1. He was talking about bear safety/survival, and while talking about bear attacks he mentioned that grizzlies don't live off meat but off maggots. To his credit he was talking about playing dead/interlocking fingers behind your neck etc (all true), and said the grizzly wants to get to your belly/vitals and tear them up. Apparently then it can bury you and come back in three days to feast on your maggot-filled corpse. I know grizzly bears cache their food (like Tim Treadwell), but I was under the impression that it's done to preserve what they can't immediately eat - ie, eat until full then cache what's left for later. While I don't doubt that grizzlies eat maggots, I have a hard time believing they intentionally bury any kill just to wait for maggots to infest it before eating.

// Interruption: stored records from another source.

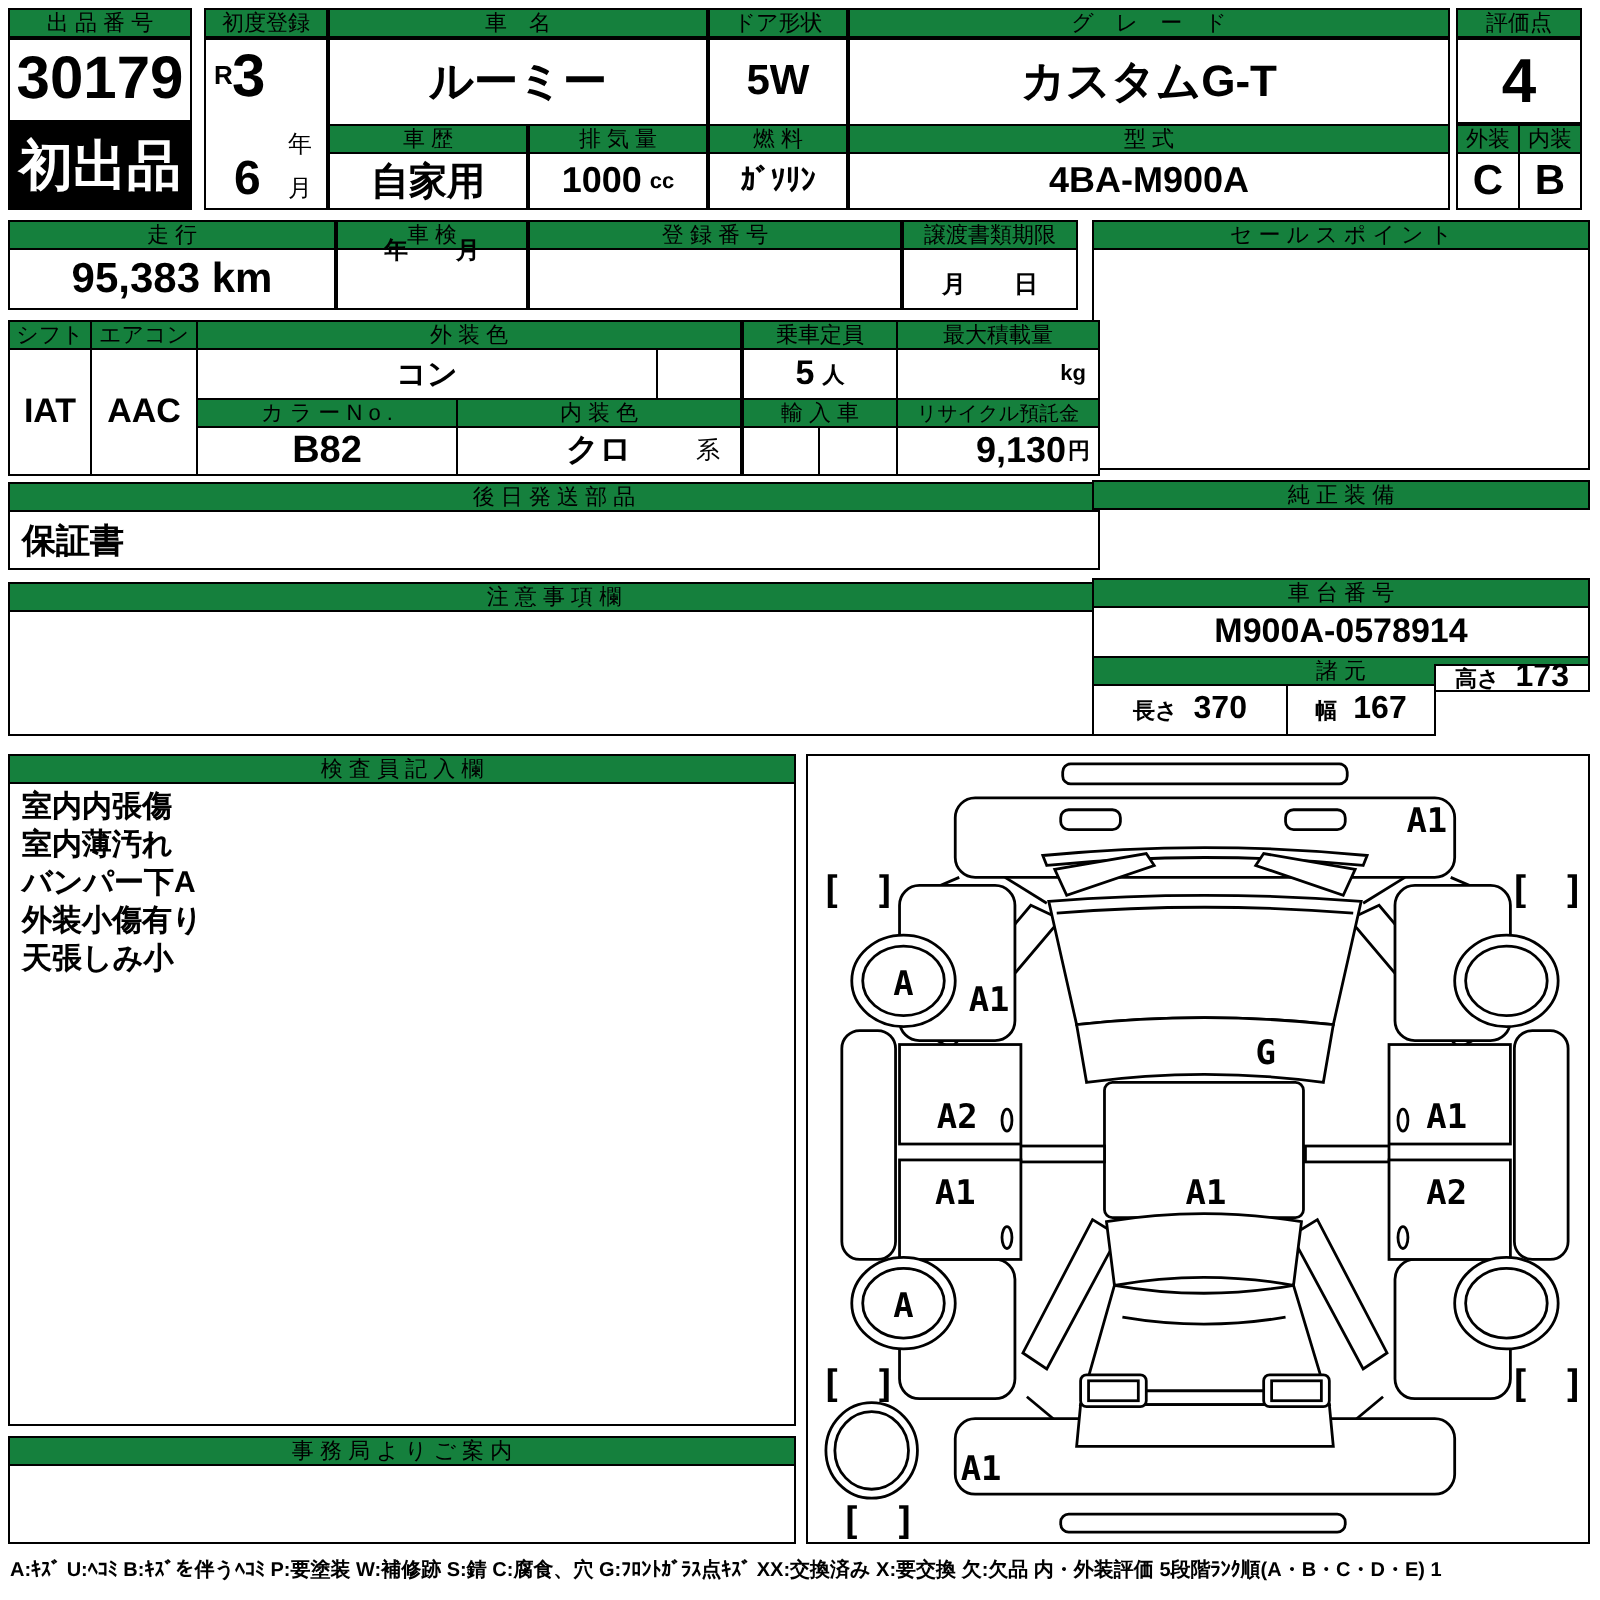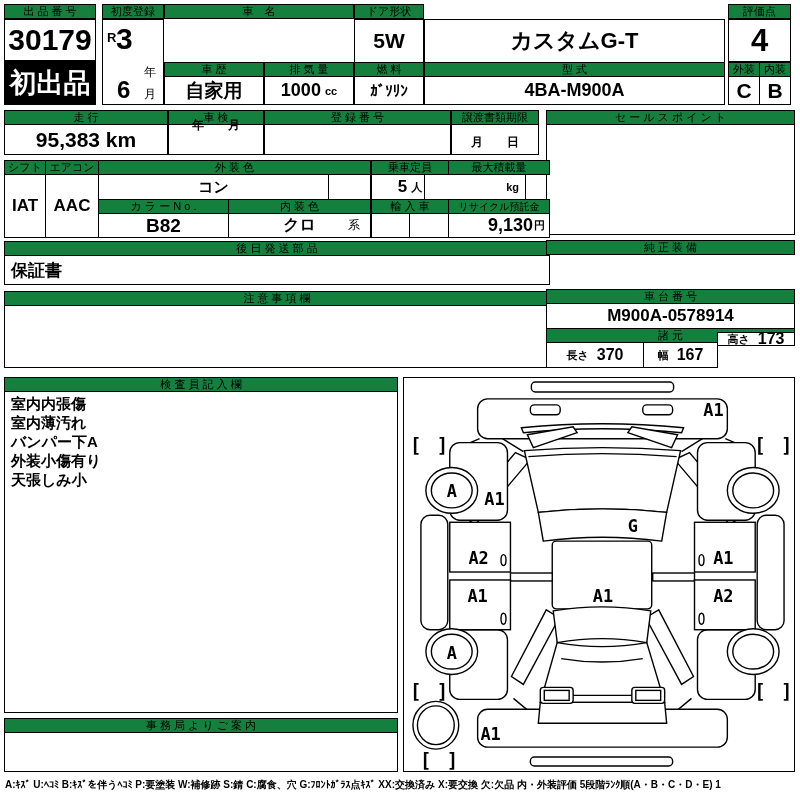--- a/index.html
+++ b/index.html
@@ -40,6 +40,7 @@
   <div class="hd" style="left:164px;top:4px;width:190px;height:15px">車　名</div>
   <div class="hd" style="left:354px;top:4px;width:70px;height:15px">ドア形状</div>
   <div class="cell val" style="left:354px;top:19px;width:70px;height:44px;font-size:21px">5W</div>
+  <div class="hd" style="left:424px;top:4px;width:301px;height:15px">グ　レ　ー　ド</div>
   <div class="cell val" style="left:424px;top:19px;width:301px;height:44px;font-size:22px">カスタムG-T</div>
 
   <div class="hd" style="left:164px;top:62px;width:100px;height:15px">車 歴</div>

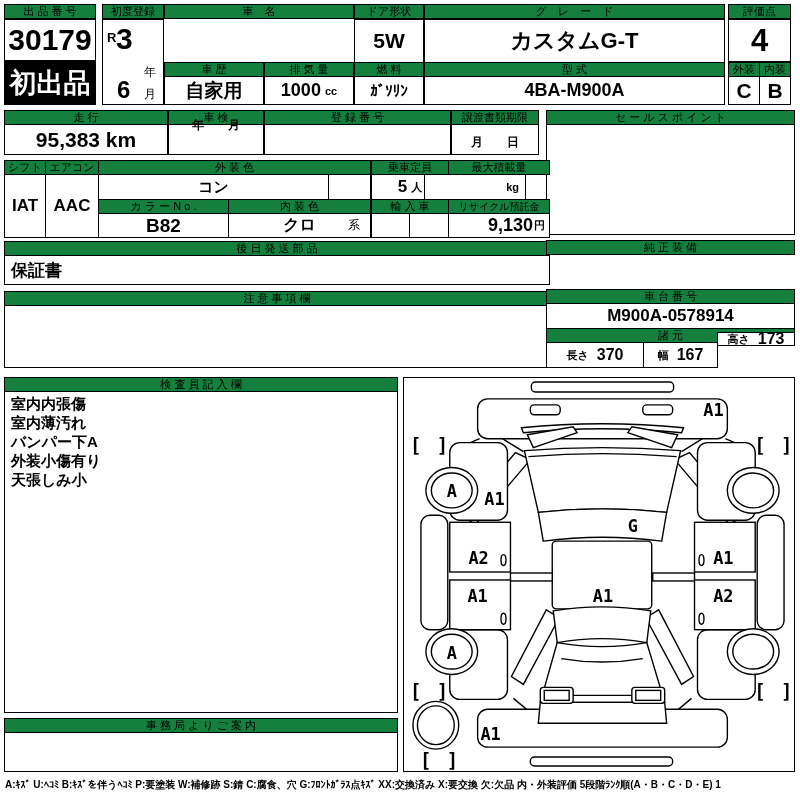--- a/index.html
+++ b/index.html
@@ -38,6 +38,7 @@
     <span style="position:absolute;right:7px;top:66px;font-size:12px">月</span>
   </div>
   <div class="hd" style="left:164px;top:4px;width:190px;height:15px">車　名</div>
+  <div class="cell val" style="left:164px;top:19px;width:190px;height:44px;font-size:22px">ルーミー</div>
   <div class="hd" style="left:354px;top:4px;width:70px;height:15px">ドア形状</div>
   <div class="cell val" style="left:354px;top:19px;width:70px;height:44px;font-size:21px">5W</div>
   <div class="hd" style="left:424px;top:4px;width:301px;height:15px">グ　レ　ー　ド</div>

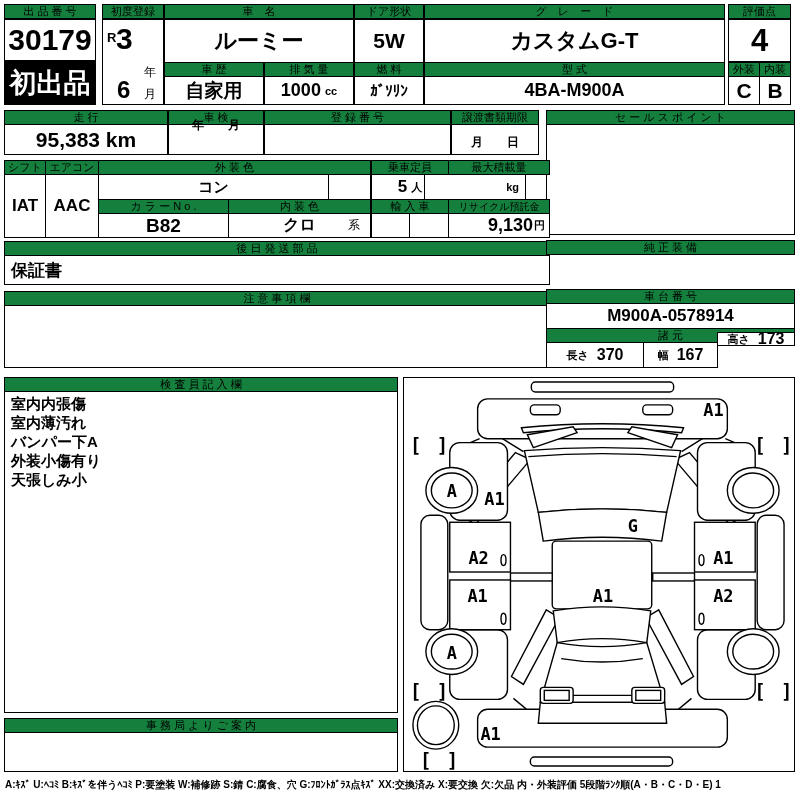--- a/index.html
+++ b/index.html
@@ -88,7 +88,7 @@
       <span class="unit">人</span>
   </div>
   <div class="hd" style="left:448px;top:160px;width:102px;height:15px">最大積載量</div>
-  <div class="cell val" style="left:424px;top:174px;width:102px;height:26px;justify-content:flex-end;padding-right:6px;font-size:11px">
+  <div class="cell val" style="left:448px;top:174px;width:102px;height:26px;justify-content:flex-end;padding-right:6px;font-size:11px">
     <span></span>
       <span class="unit">kg</span>
   </div>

2. He said grizzly bears can climb trees, but can't get past branches because of how their feet are structured. He said to look for a video on YT of a grizzly chasing a black bear up a tree to a height of over 70 feet then not being able to go any higher because the branches start and act as a barrier. I know grizzly and black bear claws differ and that the latter are incredible climbers, but I can't find a video of what he's referring to. Frankly I think he's thinking of this video and mistaking the blonde sow black bear for a grizzly.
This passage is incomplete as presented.